Adopting slightly different language, Asaf Peres (2016) refers to these as “sonic functions” and Kyle Adams (2019) refers to them as “rhetorical functions.” I discuss teleological functions in greater detail below in paragraph [4.2].
Formal cycles are a popular song’s recurring, multi-section formal units (Nobile 2022). Related terms include formal rotations (Osborn 2023) and verse-chorus units (Temperley 2018).
Peres (2016, 2) defines sonic syntax “as a musical grammar that relies on manipulation of timbre, sonic density (the presence and amplitude of frequencies across the sonic spectrum at any given moment), and rhythmic intensity.” For more details about sonic syntax, see paragraph [4.2] below.
Rather than providing comprehensive theoretical methodologies or detailed analyses, much of the existing scholarship that addresses the formal functions of drum patterns has a more limited scope (Butler 2001; Butler 2006; Pillsbury 2006; Biamonte 2014; Easley 2015; Peres 2016; Osborn 2017; Peres 2018; Adams 2019; Hanenberg 2021; Hudson 2021; Hudson 2022; Osborn 2023).
Some specific challenges of applying tonal metaphors to analyze drum patterns include the concepts of monotonality, harmonic functions, cadences, and closure (Peres 2016, 101–3).
Examples 3 and 5 include asterisks to identify drum patterns that have slight variations on some repetitions. This is a common practice in many popular styles, but it is a rarity in post-millennial pop where drum patterns typically repeat without variation.
For more on “energy” in popular music, see Temperley (2018, 136–49).
The notation in Example 3 is taken from Joseph Connell (2018).

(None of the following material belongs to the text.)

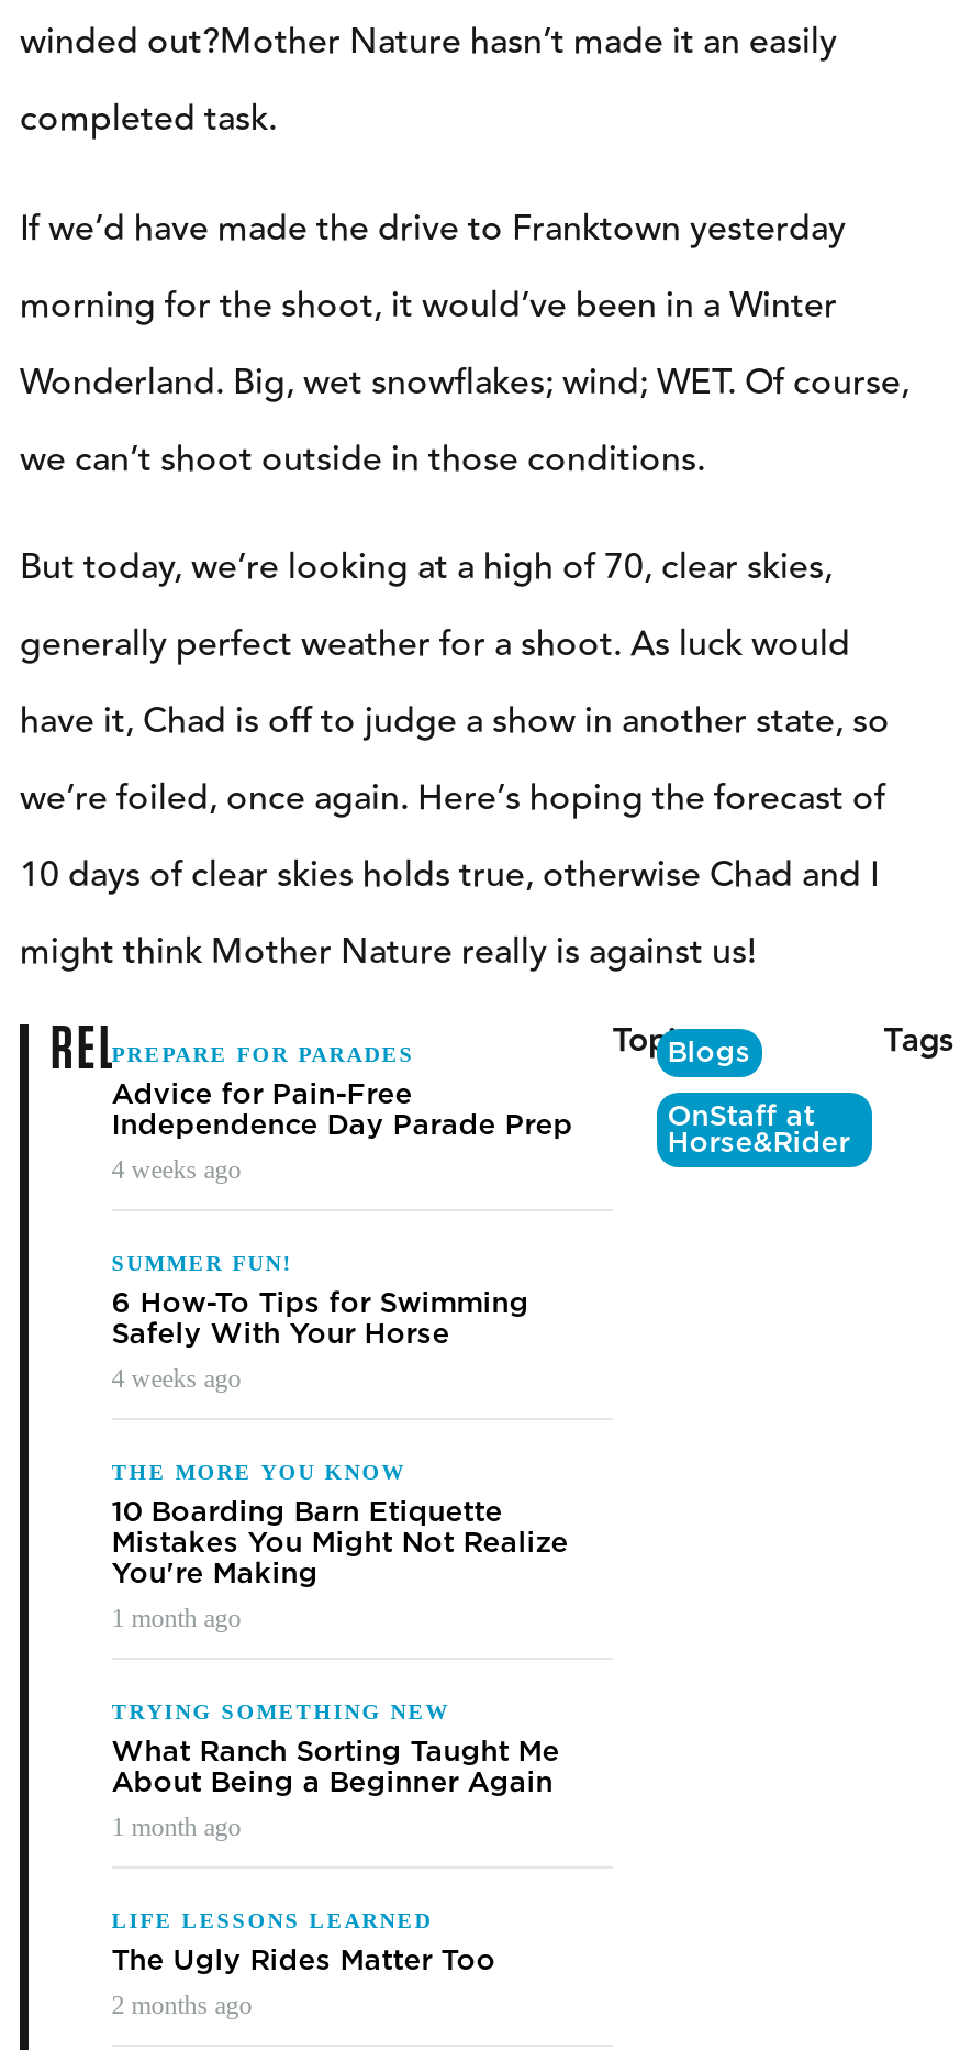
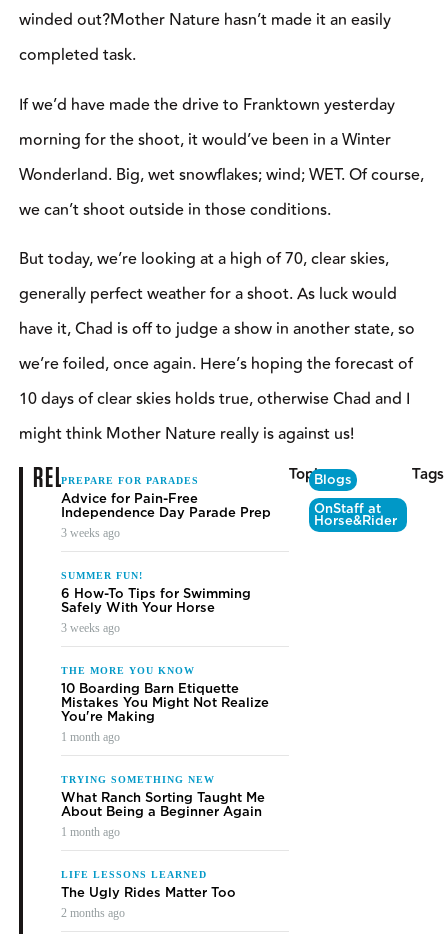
[111,1153,241,1184] 4 weeks ago -> [61,526,120,540] 3 weeks ago
[111,1362,241,1393] 4 weeks ago -> [61,621,120,635] 3 weeks ago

For the sake of brevity, in the remainder of this article I do not include complete lists of a song’s songwriters and producers; instead, I name only the listed artists. It is not uncommon for a post-millennial pop song’s creative team to include half a dozen or more artists, all of whom play an important role in the composition, performance, and production processes. Further, it is not always clear who is responsible for creating each part, including the drum patterns.
Throughout this article, I refer to passages without drums as a tacet “drum pattern” since almost all pop songs weave between sections with and without drums in formally expressive ways, making tacet “realizations” a counterpart to sounding drum patterns.
In my corpus, most drum patterns are created by producers with a digital audio workstation or related type of music technology, but many are performed by drummers on a physical drumset. Each creative medium has its own musical affordances, but they also share a high degree of overlap, and music production techniques applied to performed drum parts further obscure their differences. This article focuses on drum patterns in post-millennial pop as a whole, and my analytical system is designed for both programmed and performed drum patterns.
Everett (2009, 304) defines groove as “a regularly repeating pattern in drums, bass, rhythm guitar, keyboard, and backing vocals.”
Nicole Biamonte (2014, [6.3]) also observes that instrumentations other than bass drum, snare drum, and hi-hat can fulfill a drum pattern’s functional drum layers, like foot stomps and hand claps in Queen’s “We Will Rock You.”
As detailed below, a drum pattern’s referential rhythm can be different than its surface rhythm (Riley 2015; Temperley 2018). The bass drum’s surface rhythm in drum pattern 2 includes a light tresillo embellishment in every other measure, but its referential rhythm is still four-on-the-floor.
The annotative system uses superscripts to depict instrumentations other than bass drum, snare drum, and hi-hat.
The referential rhythms and other options in Example 14 are specific to drum patterns in post-millennial pop songs. They are not universal to all popular styles, which may include different referential rhythms and other options.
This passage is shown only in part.